**Excerpted data:**
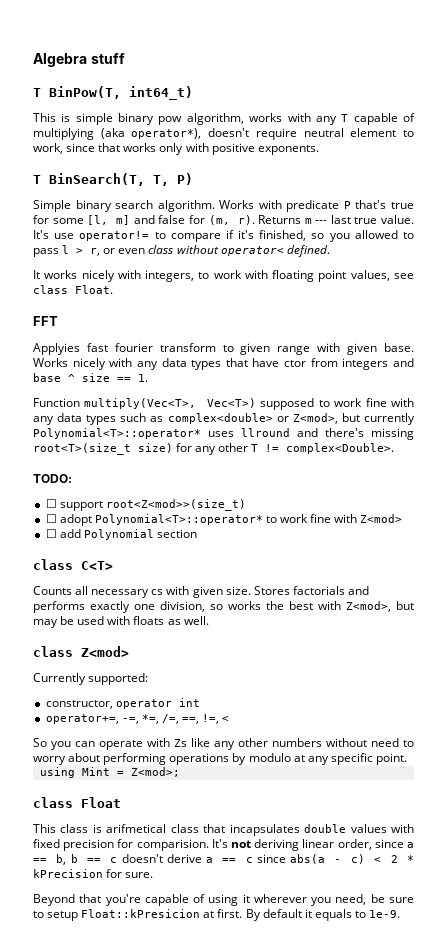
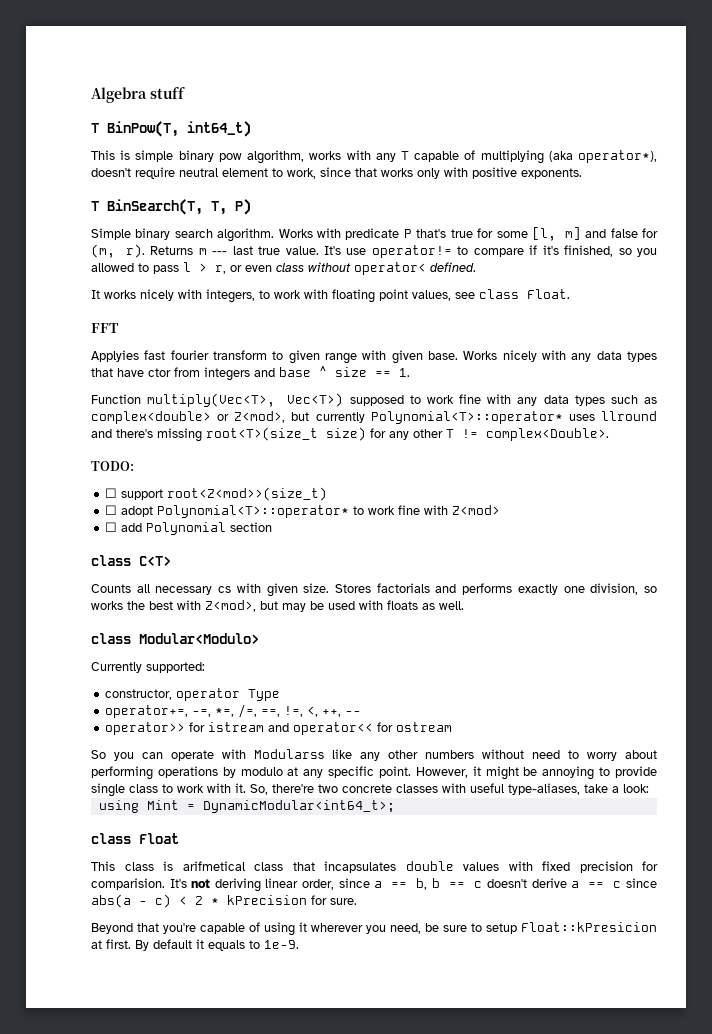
- class Z<mod>
+ class Modular<Modulo>
- constructor, operator int
+ constructor, operator Type
- operator+=, -=, *=, /=, ==, !=, <
+ operator+=, -=, *=, /=, ==, !=, <, ++, --
+ operator>> for istream and operator<< for ostream
- So you can operate with Zs like any other numbers without need to worry about performing operations by modulo at any specific point.
+ So you can operate with Modularss like any other numbers without need to worry about performing operations by modulo at any specific point. However, it might be annoying to provide single class to work with it. So, there're two concrete classes with useful type-aliases, take a look:
- using Mint = Z<mod>;
+ using Mint = DynamicModular<int64_t>;

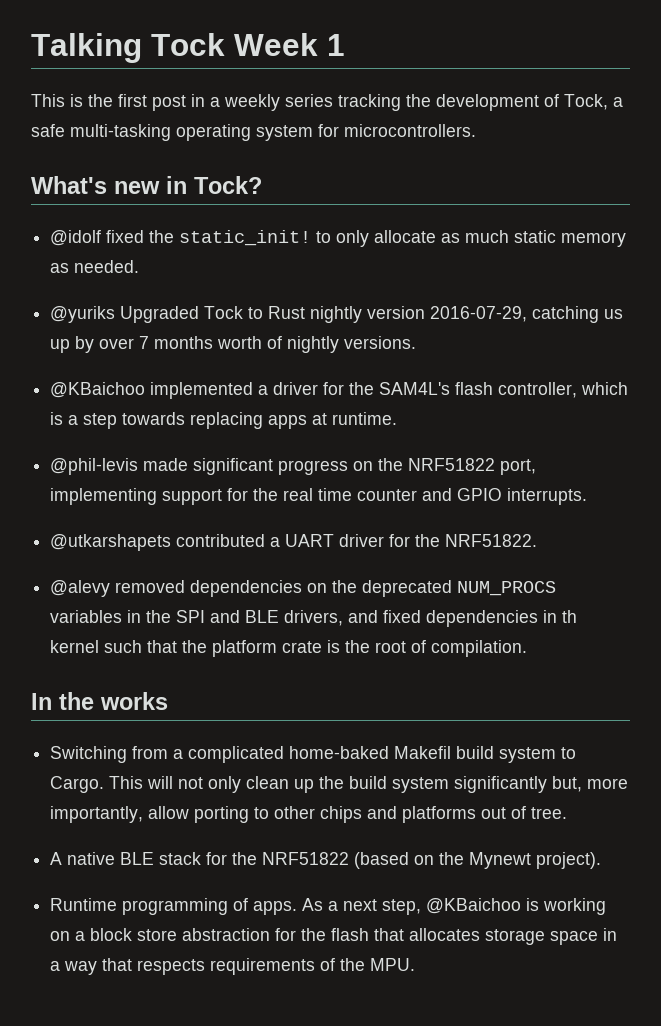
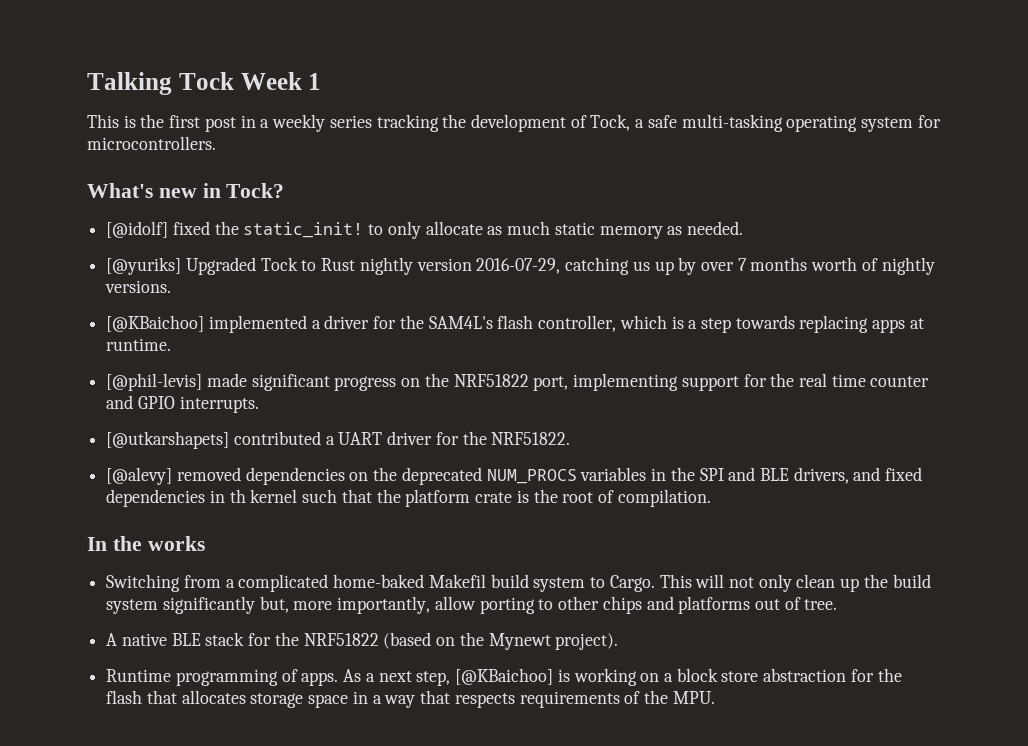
- @idolf fixed the static_init! to only allocate as much static memory as needed.
+ [@idolf] fixed the static_init! to only allocate as much static memory as needed.
- @yuriks Upgraded Tock to Rust nightly version 2016-07-29, catching us up by over 7 months worth of nightly versions.
+ [@yuriks] Upgraded Tock to Rust nightly version 2016-07-29, catching us up by over 7 months worth of nightly versions.
- @KBaichoo implemented a driver for the SAM4L's flash controller, which is a step towards replacing apps at runtime.
+ [@KBaichoo] implemented a driver for the SAM4L's flash controller, which is a step towards replacing apps at runtime.
- @phil-levis made significant progress on the NRF51822 port, implementing support for the real time counter and GPIO interrupts.
+ [@phil-levis] made significant progress on the NRF51822 port, implementing support for the real time counter and GPIO interrupts.
- @utkarshapets contributed a UART driver for the NRF51822.
+ [@utkarshapets] contributed a UART driver for the NRF51822.
- @alevy removed dependencies on the deprecated NUM_PROCS variables in the SPI and BLE drivers, and fixed dependencies in th kernel such that the platform crate is the root of compilation.
+ [@alevy] removed dependencies on the deprecated NUM_PROCS variables in the SPI and BLE drivers, and fixed dependencies in th kernel such that the platform crate is the root of compilation.
- As a next step, @KBaichoo is working on a block store abstraction for the flash that allocates storage space in a way that respects requirements of the MPU.
+ As a next step, [@KBaichoo] is working on a block store abstraction for the flash that allocates storage space in a way that respects requirements of the MPU.

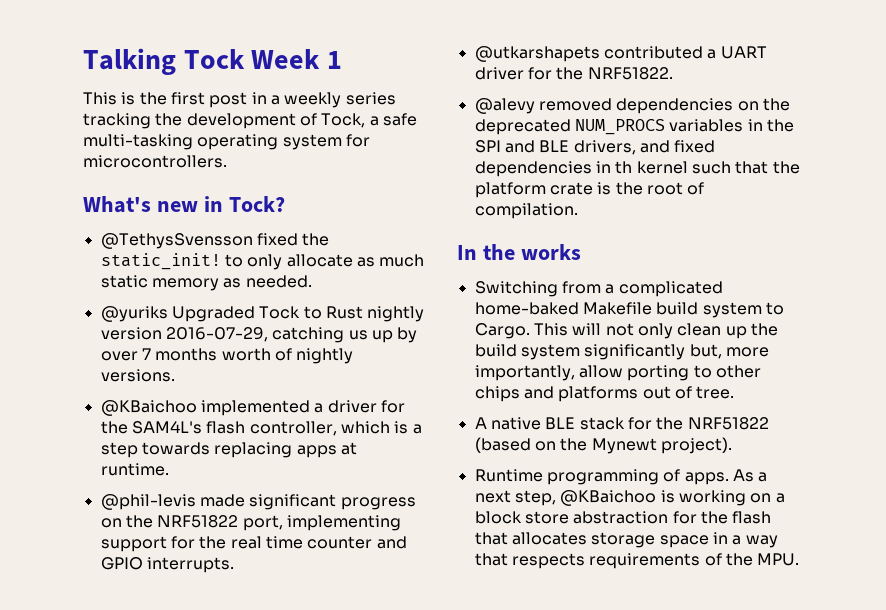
- [@idolf] fixed the static_init! to only allocate as much static memory as needed.
+ @TethysSvensson fixed the static_init! to only allocate as much static memory as needed.
- [@yuriks] Upgraded Tock to Rust nightly version 2016-07-29, catching us up by over 7 months worth of nightly versions.
+ @yuriks Upgraded Tock to Rust nightly version 2016-07-29, catching us up by over 7 months worth of nightly versions.
- [@KBaichoo] implemented a driver for the SAM4L's flash controller, which is a step towards replacing apps at runtime.
+ @KBaichoo implemented a driver for the SAM4L's flash controller, which is a step towards replacing apps at runtime.
- [@phil-levis] made significant progress on the NRF51822 port, implementing support for the real time counter and GPIO interrupts.
+ @phil-levis made significant progress on the NRF51822 port, implementing support for the real time counter and GPIO interrupts.
- [@utkarshapets] contributed a UART driver for the NRF51822.
+ @utkarshapets contributed a UART driver for the NRF51822.
- [@alevy] removed dependencies on the deprecated NUM_PROCS variables in the SPI and BLE drivers, and fixed dependencies in th kernel such that the platform crate is the root of compilation.
+ @alevy removed dependencies on the deprecated NUM_PROCS variables in the SPI and BLE drivers, and fixed dependencies in th kernel such that the platform crate is the root of compilation.
- Switching from a complicated home-baked Makefil build system to Cargo.
+ Switching from a complicated home-baked Makefile build system to Cargo.
- As a next step, [@KBaichoo] is working on a block store abstraction for the flash that allocates storage space in a way that respects requirements of the MPU.
+ As a next step, @KBaichoo is working on a block store abstraction for the flash that allocates storage space in a way that respects requirements of the MPU.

**What needs to be done:**
In the material, find each line with the word "Tock" and list it.

**Reply to the task:**
- @yuriks Upgraded Tock to Rust nightly version 2016-07-29, catching us up by over 7 months worth of nightly versions.
+ [@yuriks] Upgraded Tock to Rust nightly version 2016-07-29, catching us up by over 7 months worth of nightly versions.
- [@yuriks] Upgraded Tock to Rust nightly version 2016-07-29, catching us up by over 7 months worth of nightly versions.
+ @yuriks Upgraded Tock to Rust nightly version 2016-07-29, catching us up by over 7 months worth of nightly versions.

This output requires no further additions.